Work required
The output should be every line below that includes the word "sans".

Web page revision data:
══════
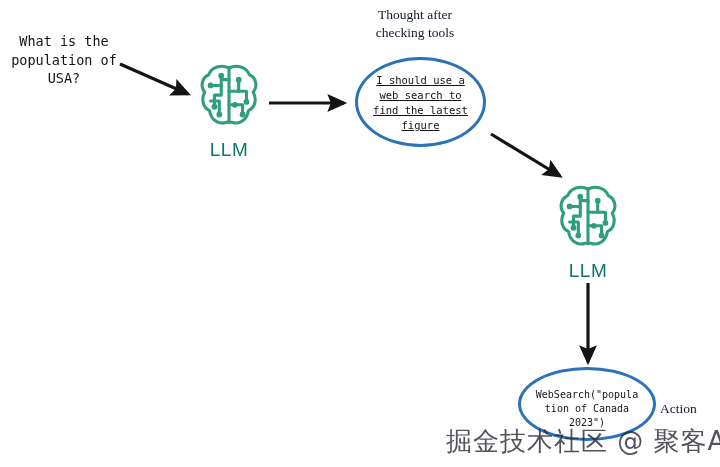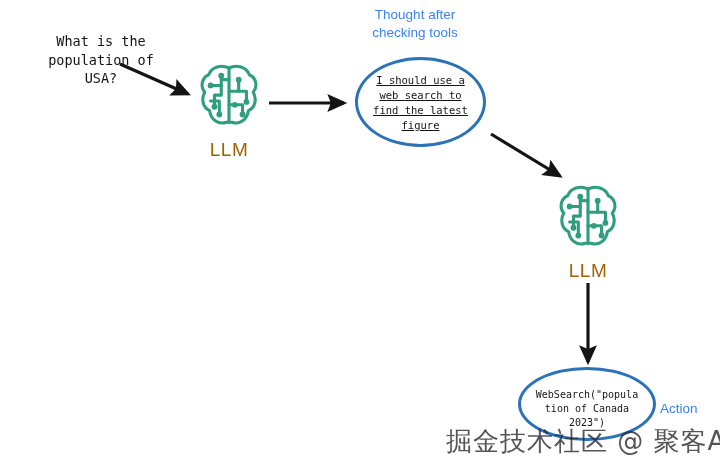--- a/index.html
+++ b/index.html
@@ -26,8 +26,8 @@
   }
   .label-blue {
     position: absolute;
-    font-family: Liberation Sans, sans-serif;
-    color: #3b82f6;
+    font-family: Liberation Serif, serif;
+    color: #0f172a;
     white-space: pre;
     text-align: center;
     line-height: 1.35;

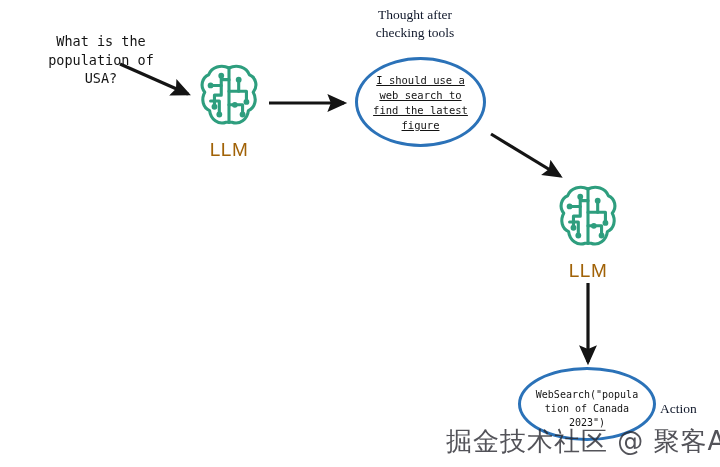--- a/index.html
+++ b/index.html
@@ -90,7 +90,7 @@
     <line x1="588" y1="283" x2="588" y2="362" stroke="#141414" stroke-width="3.2" marker-end="url(#ah)"></line>
   </svg>
 
-  <div class="mono-text" style="left:0px; top:32px; width:128px; font-size:13.5px;padding-left:37px;">What is the
+  <div class="mono-text" style="left:0px; top:32px; width:128px; font-size:13.5px;">What is the
 population of
 USA?</div>
 

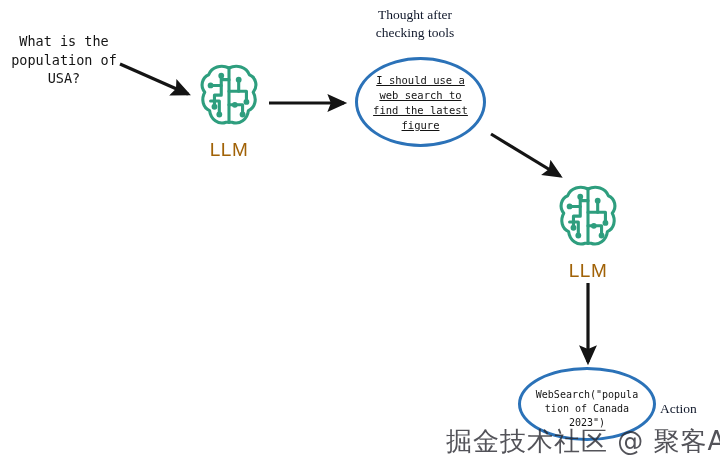--- a/index.html
+++ b/index.html
@@ -35,7 +35,7 @@
   .llm-label {
     position: absolute;
     font-family: "Liberation Sans", sans-serif;
-    color: #a16207;
+    color: #0f766e;
     text-align: center;
     letter-spacing: 0.5px;
   }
══════
Response to the task
-    font-family: Liberation Sans, sans-serif;
     font-family: "Liberation Sans", sans-serif;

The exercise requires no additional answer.